## Stored data
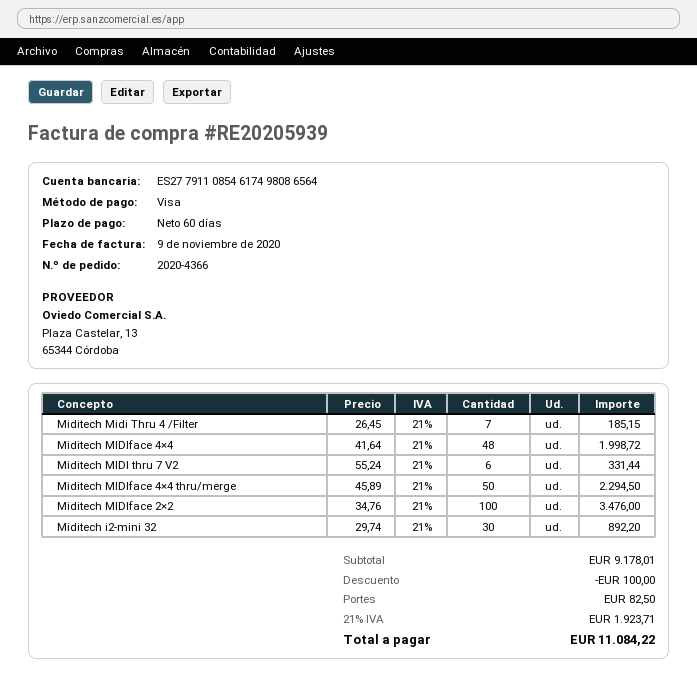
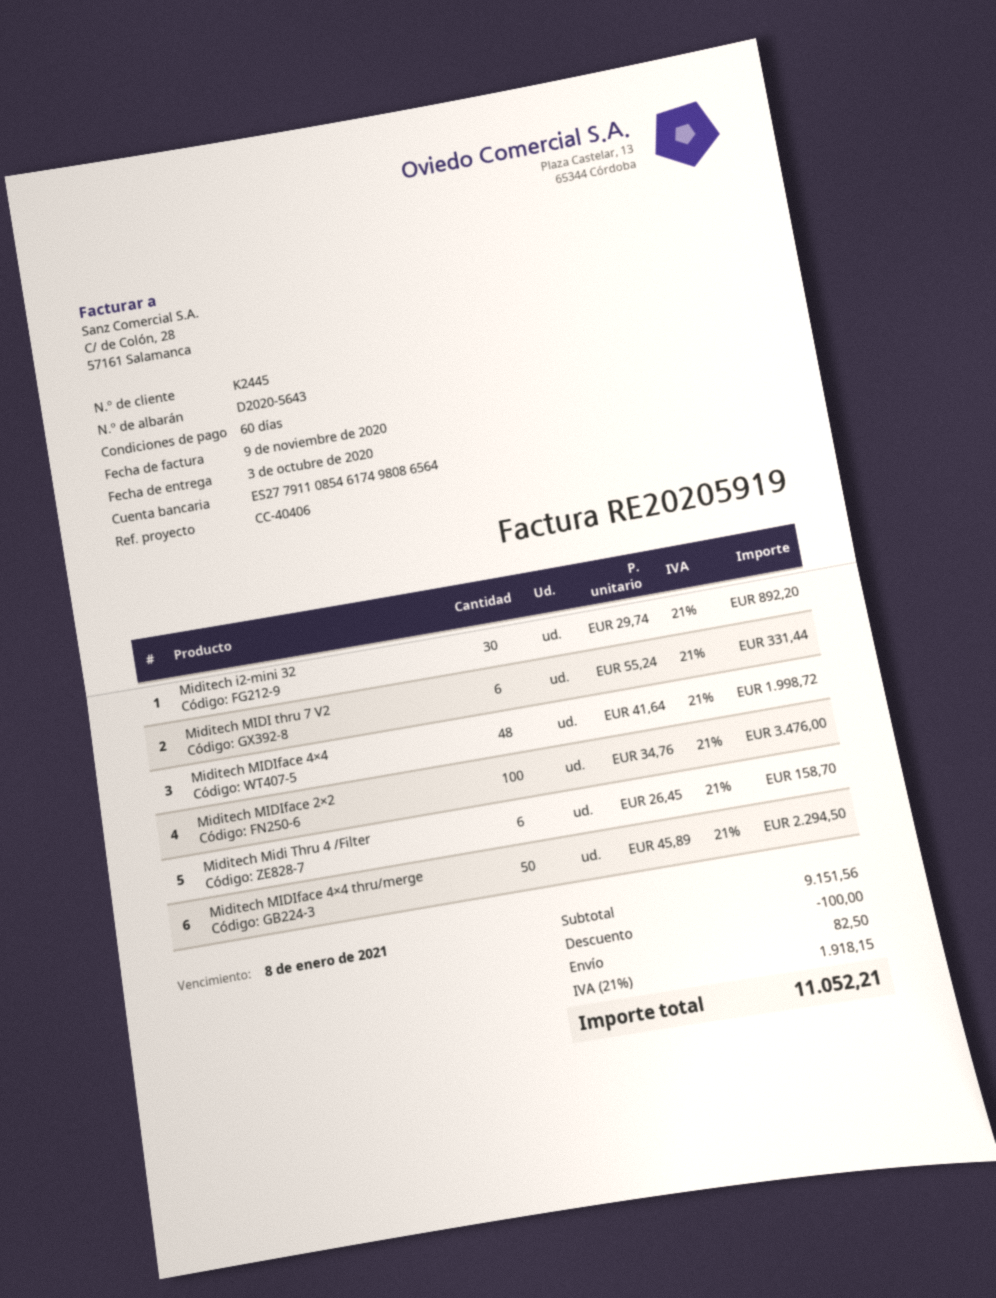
invoice number: RE20205939 -> RE20205919
Miditech Midi Thru 4 /Filter: 7 x 26.45 = 185.15 -> 6 x 26.45 = 158.70
subtotal: 9178.01 -> 9151.56
tax: 21% = 1923.71 -> 21% = 1918.15
total: 11084.22 -> 11052.21

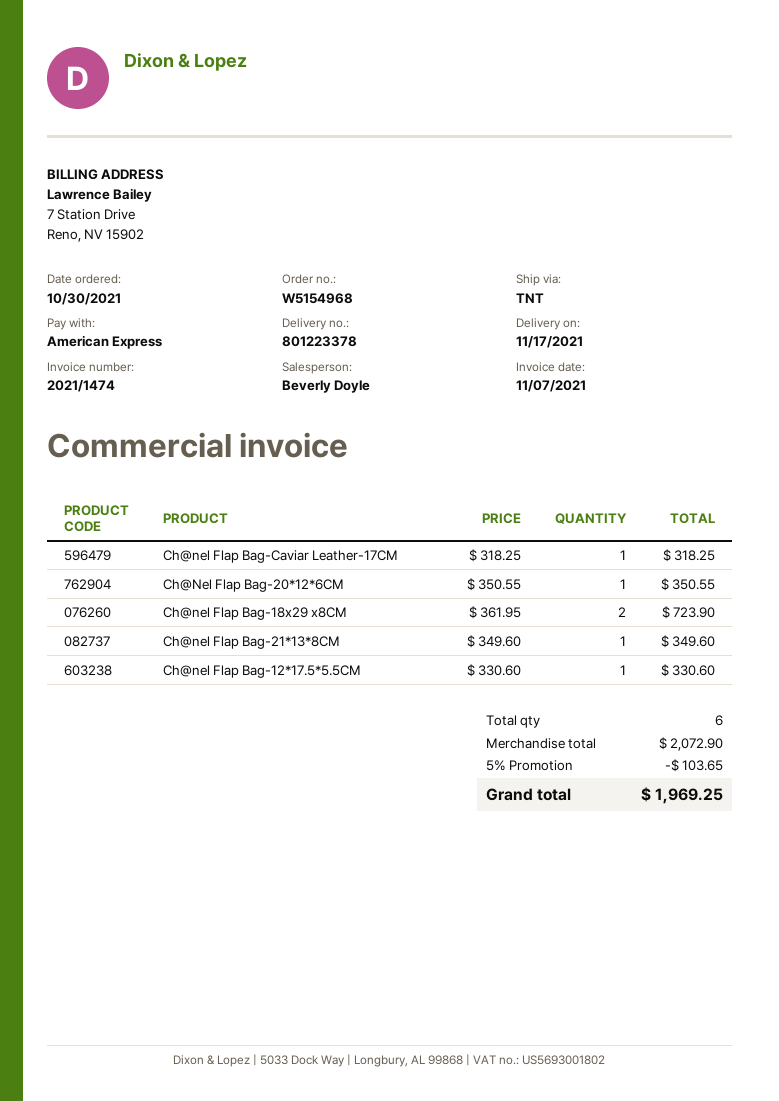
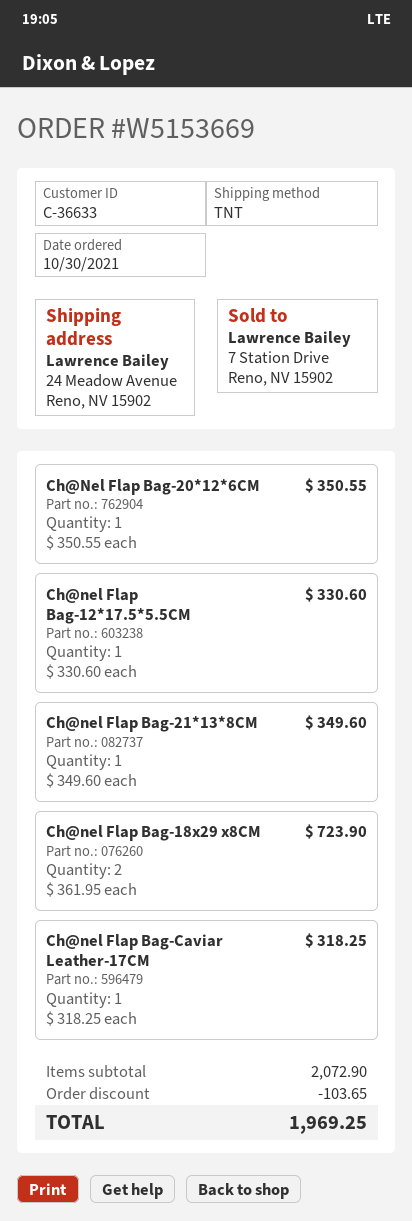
order number: W5154968 -> W5153669

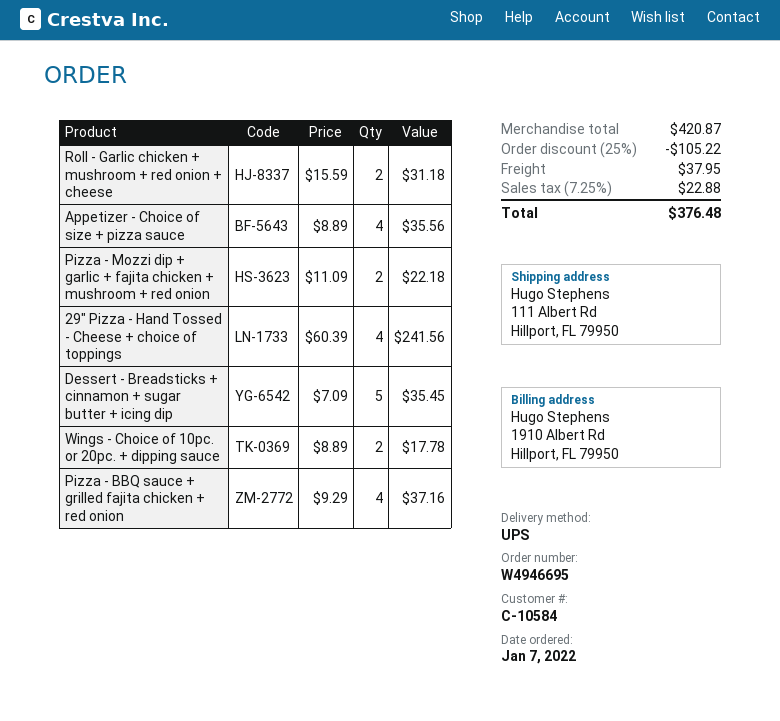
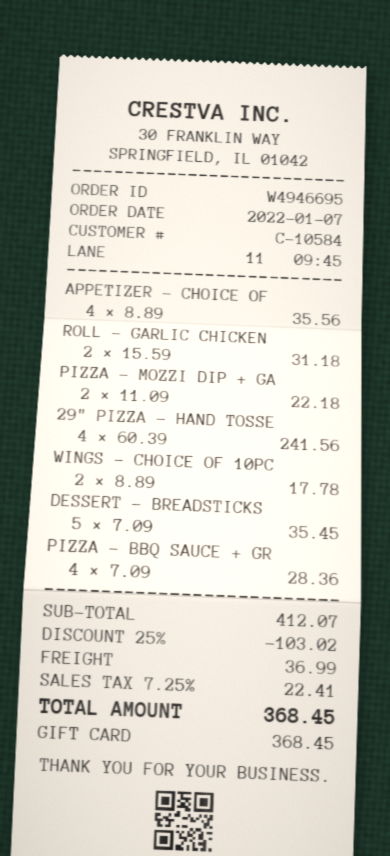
Pizza - BBQ sauce + grilled fajita chicken + red onion: 4 x 9.29 = 37.16 -> 4 x 7.09 = 28.36
subtotal: 420.87 -> 412.07
discount: 25% = 105.22 -> 25% = 103.02
shipping: 37.95 -> 36.99
tax: 7.25% = 22.88 -> 7.25% = 22.41
total: 376.48 -> 368.45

## WORK TASK
Which of the lines in the data contain the string "number"? Return each one.

## ANSWER TO THIS PROBLEM
invoice number: RE20205939 -> RE20205919
order number: W5154968 -> W5153669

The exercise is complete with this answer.